De niños, las madres nos parecían muy mayores y aunque algunas no tuvieran más de treinta años, nosotros las veíamos como si entre ellas y nosotros hubiera toda una vida de distancia. Eran las madres del mandil permanente y de las manos mojadas, eternas centinelas de sus hijos, el orden de las casas, auténticos pilares que sujetaban la vida familiar.
Por ellas pasaba nuestra vida, eran nuestros pies y nuestras manos y también la voz de nuestra conciencia, un centinela que nunca descansaba. Las madres, al menos las de mi generación, eran además nuestro médico de cabecera. Cuando íbamos al colegio en un día de frío allí estaban ellas para decirnos desde la puerta: “Tápate bien la boca”. Teníamos la sensación de que todos los males se cogían por la boca y que nuestras madres sabían tanto como cualquier médico. Les bastaba con mirarnos a los ojos para saber que algo nos pasaba, que nos había subido la fiebre, que habíamos tenido un problema en el colegio.

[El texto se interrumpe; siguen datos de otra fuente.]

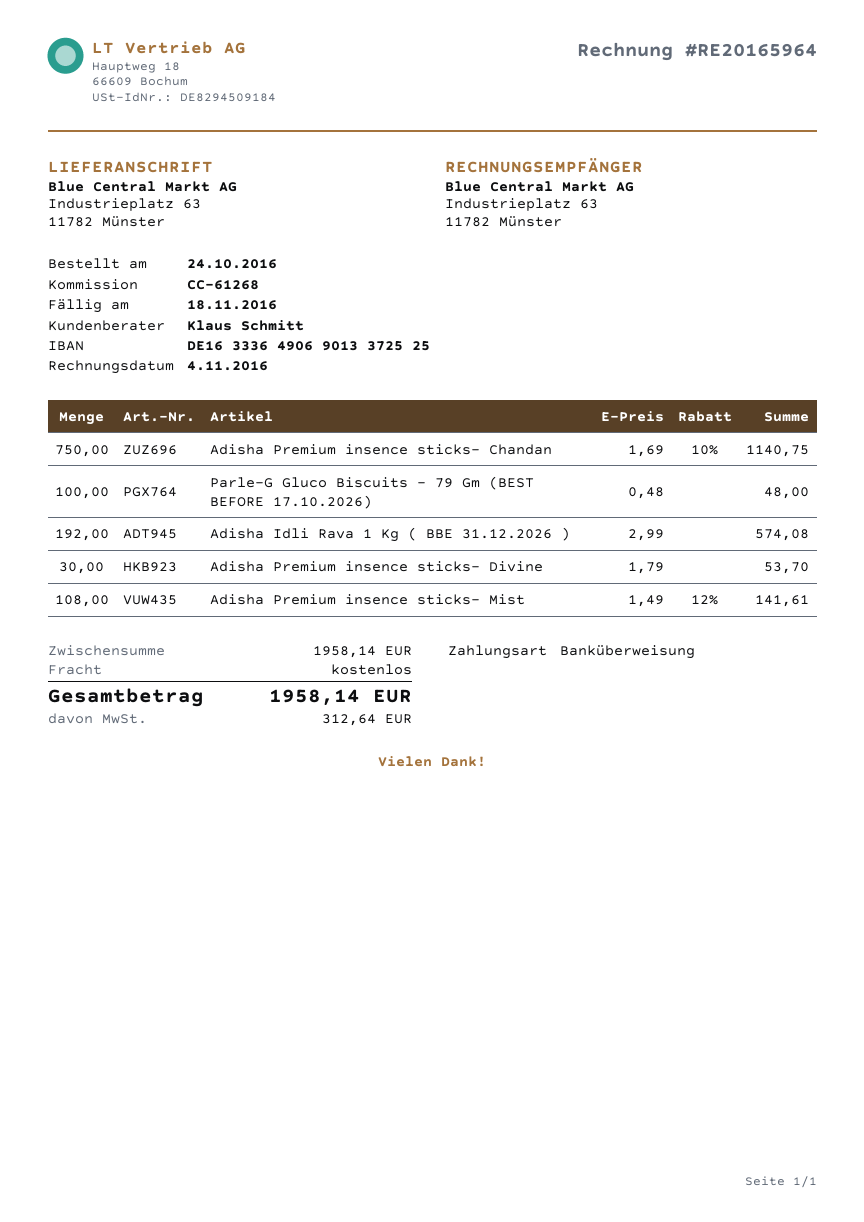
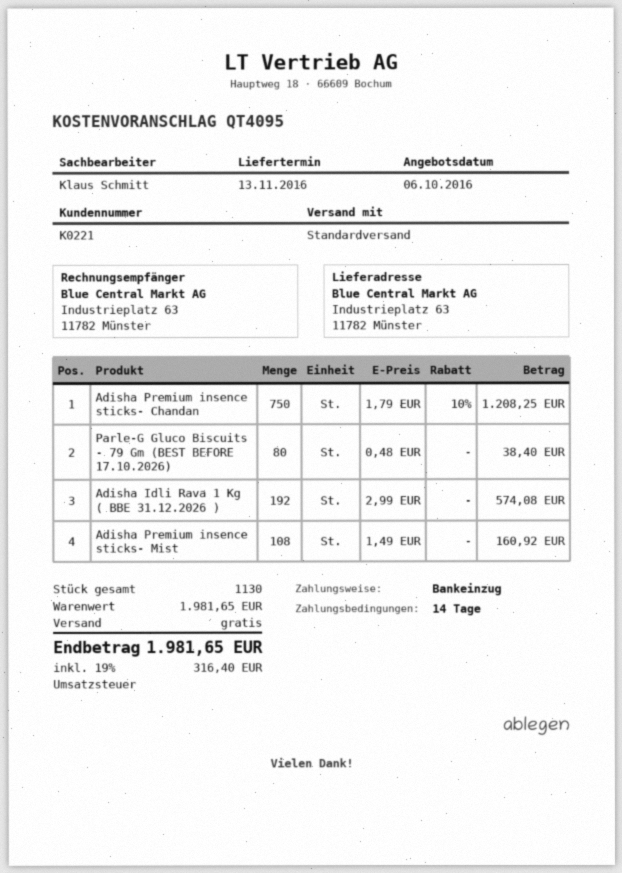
payment method: bank transfer -> direct debit
Adisha Premium insence sticks- Chandan: 750 x 1.69 - 10% = 1140.75 -> 750 x 1.79 - 10% = 1208.25
Parle-G Gluco Biscuits - 79 Gm (BEST BEFORE 17.10.2026): 100 x 0.48 = 48.00 -> 80 x 0.48 = 38.40
Adisha Premium insence sticks- Divine: 30 x 1.79 = 53.70 -> none
Adisha Premium insence sticks- Mist: 108 x 1.49 - 12% = 141.61 -> 108 x 1.49 = 160.92
subtotal: 1958.14 -> 1981.65
tax: 312.64 -> 316.40
total: 1958.14 -> 1981.65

Nunca se cansaban, nunca se acostaban antes que nosotros y al menos en mi casa, mi madre nunca se sentaba en la mesa a almorzar hasta que no habíamos terminado de comer los hijos. Una de las escenas que se han quedado grabadas para siempre en mi memoria me lleva a aquellas primeras tardes de colegio cuando salía corriendo del aula para volver a mi casa. A las cinco de la tarde mi madre reinaba a solas en medio de un islote de ropa sucia que iba lavando con paciencia en la vieja pila de piedra del patio. Cuando terminaba de lavarla la colocaba en cubos y la subía a la azotea.
Aquellas tardes de mi infancia estaban llenas de madres en los terrados tendiendo la ropa con paciencia, con las manos arrugadas por el agua, con el mandil mojado y con una pinza de la ropa colocada siempre entre los labios por donde a veces se le escapaban los versos de alguna canción. Mi madre se las sabía todas y las repetía tarde tras tarde, componiendo una banda sonora que fue la primera de mi infancia antes de que en mi casa entrara un aparato de radio y empezáramos a escuchar los éxitos de los discos dedicados. Otras veces, cuando llegaba del colegio, encontraba a mi madre sentada en la mesa de camilla, dejándose la vista detrás del hilo, la aguja y el dedal, acompañada por las voces de Juana Ginzo y Pedro Pablo Ayuso, en aquellas radionovelas de Guillermo Sautier Casaseca. De dónde sacaban tanta energía: los niños, la casa, la plancha, el marido y esa capacidad que tenían para encontrar siempre la solución más sencilla.
Las madres eran el orden de las casas y también la primera autoridad. Si el mando teórico residía en la figura del padre, el gobierno real estaba en manos de las madres. Eran ellas las que bajaban a la trinchera del día a día para resolvernos nuestros problemas más cercanos. En mi casa, cuando queríamos ir al cine o pasar la tarde en la casa de un amigo, no nos quedaba otro camino que pedirle permiso a mi madre. Si ella no nos dejaba mi padre poco tenía que decir.
Eran tan importantes, tan imprescindibles, que no podían permitirse el lujo de ponerse malas y a veces, cuando cogían un resfriado o las invadía la fiebre, no tenían otra salida que disimular y seguir batallando porque sin su presencia, sin su sentido común, sin su ternura, las casas hubieran dejado de ser un hogar.
Nuestra vida de niños callejeros también dependía del estado de ánimo de nuestras madres. Necesitábamos su permiso y era frecuente que salieran a buscarnos para comprobar dónde estábamos y sobre todo, con quién estábamos, preocupadas siempre para que no cayéramos en manos de las malas compañías.